▶ _RECORD EXCERPTS_
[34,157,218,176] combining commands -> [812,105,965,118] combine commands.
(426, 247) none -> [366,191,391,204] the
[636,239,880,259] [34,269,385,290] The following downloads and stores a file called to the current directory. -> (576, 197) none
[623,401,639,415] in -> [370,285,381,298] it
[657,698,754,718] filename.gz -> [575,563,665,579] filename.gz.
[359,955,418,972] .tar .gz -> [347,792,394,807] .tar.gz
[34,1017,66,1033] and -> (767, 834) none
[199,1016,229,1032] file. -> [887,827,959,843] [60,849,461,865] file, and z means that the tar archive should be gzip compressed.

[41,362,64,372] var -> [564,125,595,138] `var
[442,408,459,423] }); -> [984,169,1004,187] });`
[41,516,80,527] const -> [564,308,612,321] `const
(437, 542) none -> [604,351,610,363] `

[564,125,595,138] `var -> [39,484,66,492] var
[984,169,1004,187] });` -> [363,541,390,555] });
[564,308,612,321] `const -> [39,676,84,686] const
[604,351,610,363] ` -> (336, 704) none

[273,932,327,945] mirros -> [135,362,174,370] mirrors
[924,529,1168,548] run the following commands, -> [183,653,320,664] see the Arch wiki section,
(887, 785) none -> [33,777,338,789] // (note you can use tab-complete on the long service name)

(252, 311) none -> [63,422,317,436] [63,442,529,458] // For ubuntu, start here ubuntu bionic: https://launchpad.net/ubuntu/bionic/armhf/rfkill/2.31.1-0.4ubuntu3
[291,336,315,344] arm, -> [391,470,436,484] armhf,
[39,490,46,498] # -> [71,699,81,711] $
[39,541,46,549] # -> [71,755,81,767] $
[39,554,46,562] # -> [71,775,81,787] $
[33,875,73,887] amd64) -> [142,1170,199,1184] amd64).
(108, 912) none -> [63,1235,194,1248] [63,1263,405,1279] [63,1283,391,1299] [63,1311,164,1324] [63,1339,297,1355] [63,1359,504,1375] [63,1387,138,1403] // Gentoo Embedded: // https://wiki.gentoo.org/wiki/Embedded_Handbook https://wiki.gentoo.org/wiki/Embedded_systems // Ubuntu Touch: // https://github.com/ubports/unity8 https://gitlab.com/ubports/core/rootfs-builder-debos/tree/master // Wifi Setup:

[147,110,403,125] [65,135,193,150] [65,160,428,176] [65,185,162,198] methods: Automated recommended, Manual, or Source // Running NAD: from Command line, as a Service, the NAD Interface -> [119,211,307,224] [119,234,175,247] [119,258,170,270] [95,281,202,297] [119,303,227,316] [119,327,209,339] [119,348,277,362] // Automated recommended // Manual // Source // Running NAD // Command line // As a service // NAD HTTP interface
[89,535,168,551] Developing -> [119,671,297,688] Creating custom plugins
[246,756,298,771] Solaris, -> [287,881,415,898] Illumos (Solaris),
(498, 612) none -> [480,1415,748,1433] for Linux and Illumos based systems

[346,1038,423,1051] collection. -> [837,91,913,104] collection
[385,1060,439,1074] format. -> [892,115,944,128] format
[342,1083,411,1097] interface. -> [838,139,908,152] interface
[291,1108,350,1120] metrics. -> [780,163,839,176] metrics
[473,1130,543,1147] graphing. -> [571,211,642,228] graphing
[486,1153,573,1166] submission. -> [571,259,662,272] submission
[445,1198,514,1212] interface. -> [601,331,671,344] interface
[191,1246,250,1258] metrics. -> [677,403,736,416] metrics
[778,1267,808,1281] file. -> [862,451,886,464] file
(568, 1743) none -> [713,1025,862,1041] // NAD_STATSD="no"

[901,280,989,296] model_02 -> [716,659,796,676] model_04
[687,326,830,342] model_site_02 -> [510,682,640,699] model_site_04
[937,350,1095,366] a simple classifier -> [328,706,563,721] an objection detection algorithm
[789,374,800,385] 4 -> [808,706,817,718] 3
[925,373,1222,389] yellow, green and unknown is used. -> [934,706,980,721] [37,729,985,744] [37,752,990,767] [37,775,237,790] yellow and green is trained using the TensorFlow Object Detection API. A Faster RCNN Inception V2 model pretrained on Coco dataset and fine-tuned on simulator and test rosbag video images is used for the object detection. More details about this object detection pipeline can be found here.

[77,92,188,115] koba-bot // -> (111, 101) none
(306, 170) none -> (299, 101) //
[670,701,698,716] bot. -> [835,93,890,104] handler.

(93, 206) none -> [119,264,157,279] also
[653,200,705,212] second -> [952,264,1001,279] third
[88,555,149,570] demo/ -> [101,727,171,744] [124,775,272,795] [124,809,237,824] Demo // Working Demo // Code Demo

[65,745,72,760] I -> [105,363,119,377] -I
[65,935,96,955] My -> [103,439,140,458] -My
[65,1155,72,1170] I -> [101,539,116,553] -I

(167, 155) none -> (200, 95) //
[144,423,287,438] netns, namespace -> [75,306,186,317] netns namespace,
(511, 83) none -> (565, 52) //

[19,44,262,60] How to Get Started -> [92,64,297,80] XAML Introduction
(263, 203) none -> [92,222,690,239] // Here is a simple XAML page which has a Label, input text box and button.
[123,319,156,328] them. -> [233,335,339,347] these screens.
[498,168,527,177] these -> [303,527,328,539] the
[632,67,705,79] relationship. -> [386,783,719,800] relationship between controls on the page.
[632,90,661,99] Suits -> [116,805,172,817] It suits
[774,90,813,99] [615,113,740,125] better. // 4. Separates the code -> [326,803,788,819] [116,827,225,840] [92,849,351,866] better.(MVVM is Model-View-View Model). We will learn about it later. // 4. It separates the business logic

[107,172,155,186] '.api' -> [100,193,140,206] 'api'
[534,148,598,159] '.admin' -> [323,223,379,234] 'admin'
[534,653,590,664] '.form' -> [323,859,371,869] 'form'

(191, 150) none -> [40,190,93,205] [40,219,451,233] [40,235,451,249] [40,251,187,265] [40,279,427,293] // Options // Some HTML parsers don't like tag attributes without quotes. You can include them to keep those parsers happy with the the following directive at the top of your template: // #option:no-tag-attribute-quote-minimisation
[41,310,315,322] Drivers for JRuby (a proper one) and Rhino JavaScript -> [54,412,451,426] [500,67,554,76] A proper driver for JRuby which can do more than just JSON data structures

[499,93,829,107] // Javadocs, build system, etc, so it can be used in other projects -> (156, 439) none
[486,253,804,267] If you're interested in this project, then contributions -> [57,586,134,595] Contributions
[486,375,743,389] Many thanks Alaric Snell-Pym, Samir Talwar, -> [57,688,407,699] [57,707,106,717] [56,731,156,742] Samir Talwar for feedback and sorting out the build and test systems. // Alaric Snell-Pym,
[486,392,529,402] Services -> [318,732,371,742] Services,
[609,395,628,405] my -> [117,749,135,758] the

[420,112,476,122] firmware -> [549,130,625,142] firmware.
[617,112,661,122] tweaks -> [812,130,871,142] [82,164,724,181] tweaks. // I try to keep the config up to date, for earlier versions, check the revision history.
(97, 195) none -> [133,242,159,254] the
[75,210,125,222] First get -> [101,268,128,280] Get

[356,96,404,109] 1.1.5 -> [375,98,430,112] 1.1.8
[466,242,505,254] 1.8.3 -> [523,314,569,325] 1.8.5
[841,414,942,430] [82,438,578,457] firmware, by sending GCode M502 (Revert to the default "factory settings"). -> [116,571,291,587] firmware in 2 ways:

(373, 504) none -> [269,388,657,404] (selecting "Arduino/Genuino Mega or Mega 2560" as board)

▶ _TASK REQUIREMENTS_
Would you output, from the records above, exactly the run of lines that starts at the line containing "[486,1153,573,1166] submission. ->" and ends at the line containing "[789,374,800,385] 4 -> [808,706,817,718] 3", and only that run?

▶ _REPLY_
[486,1153,573,1166] submission. -> [571,259,662,272] submission
[445,1198,514,1212] interface. -> [601,331,671,344] interface
[191,1246,250,1258] metrics. -> [677,403,736,416] metrics
[778,1267,808,1281] file. -> [862,451,886,464] file
(568, 1743) none -> [713,1025,862,1041] // NAD_STATSD="no"

[901,280,989,296] model_02 -> [716,659,796,676] model_04
[687,326,830,342] model_site_02 -> [510,682,640,699] model_site_04
[937,350,1095,366] a simple classifier -> [328,706,563,721] an objection detection algorithm
[789,374,800,385] 4 -> [808,706,817,718] 3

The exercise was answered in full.